The example of San José de Cupertino is undeniably the first, owing to the remarkable character of this manifestation. –
Catholicism regards levitation as an extraordinary phenomenon that consists of a body rising above the earth and remaining in the air without natural support.
When the body appears to move without touching the ground, it is referred to as rising ecstasy or an ecstatic gait in Catholic mysticism. Testimonies of some cases of levitation in the history of Christianity are highlighted in the Bolandists’ studies: So José de Cupertino, So Francisco de Assis, So Tomás de Aquino, So Pio de Pietrelcina, So Martinho de Porre, Santo Afonso de Ligório, Santa Catarina de Senna, So Filipe Neri, So Pedro de Alcântara, So Francisco Xavier
The original photograph is on display as a tribute to Fr. Giovanni Sala.
The example of San José de Cupertino is undeniably the first, owing to the remarkable character of this manifestation.

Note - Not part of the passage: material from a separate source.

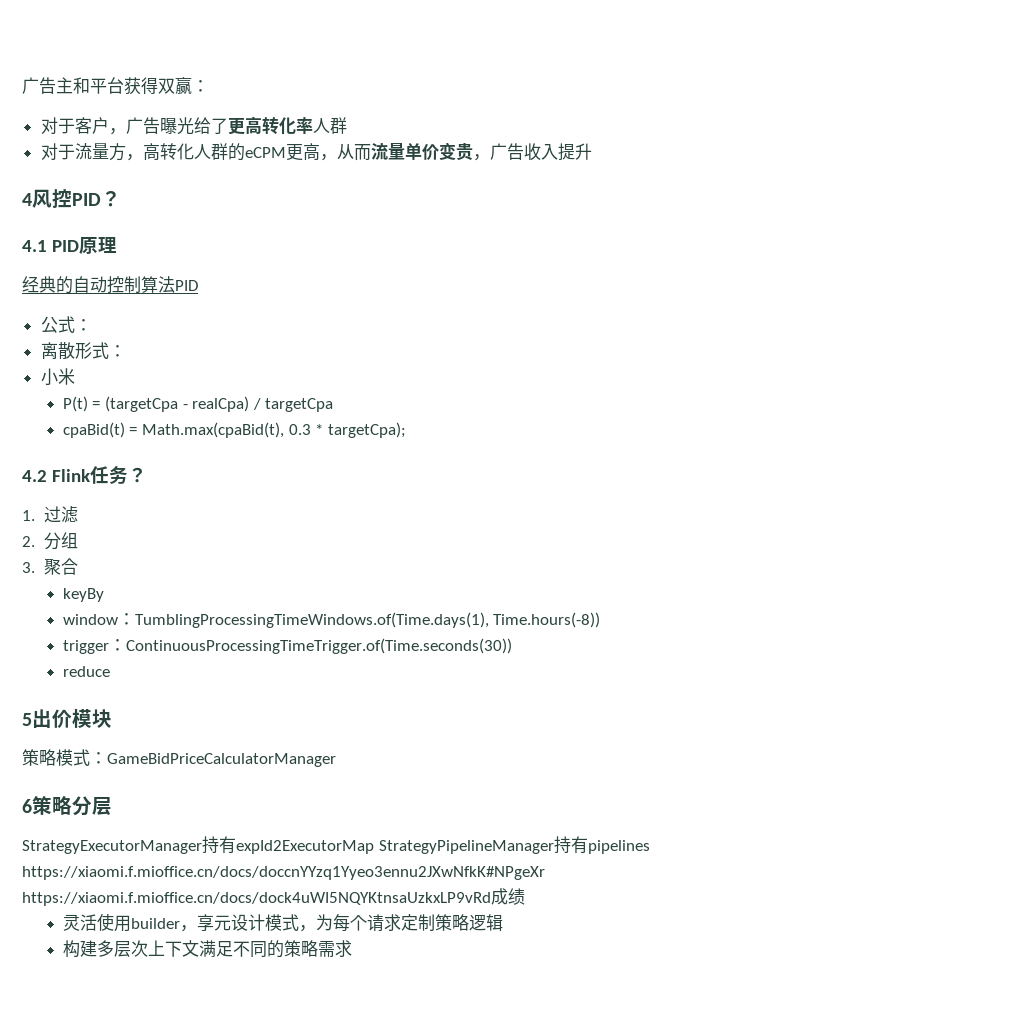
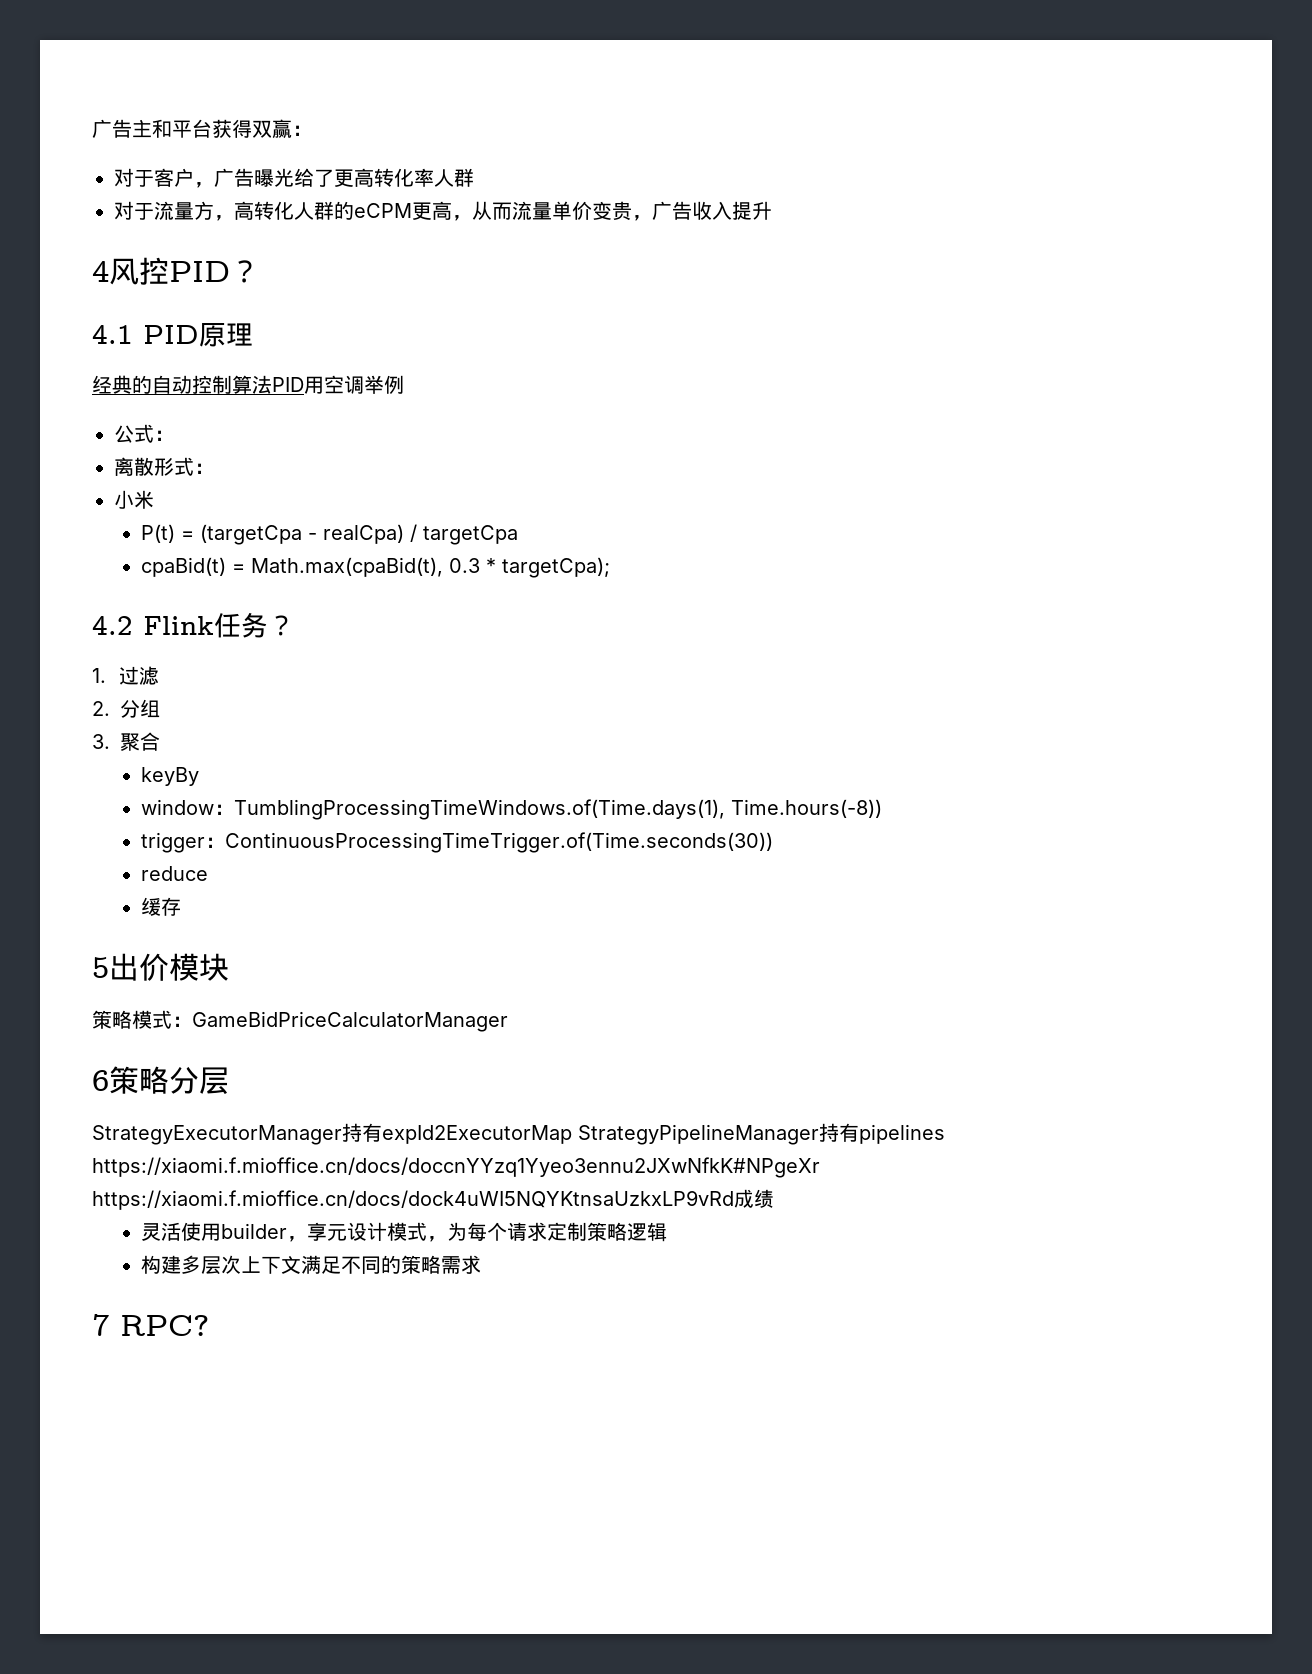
(198, 285) none -> [304,375,404,394] 用空调举例
(110, 671) none -> [140,897,181,916] // 缓存
(352, 948) none -> [92,1314,209,1336] // 7 RPC?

The Church interpreted this phenomenon as a manifestation of the gift of agility that is unique to magnificent bodies. In most cases, mystical levitation is verified while the patient is in ecstasy, and if the body rises slightly, it is referred to as ascension ecstasy; if it rises significantly, it is referred to as an ecstatic flight; and if you begin walking quickly off the ground but without touching it, it is referred to as ecstatic walking.
The priest in the photograph is a Jesuit priest named Fr. Giovanni Sala, and the photograph is genuine. Fr. Giovanni Sala, SJ, was a student of Bernard Lonergan, a translator of Lonergan’s writings into Italian and German, and a world-class Kant scholar until his death. His texts below have been translated into English with the assistance of members of Washington, DC’s Lonergan Institute for the ‘Good Under Construction.’
Something similar was also recorded in Russia.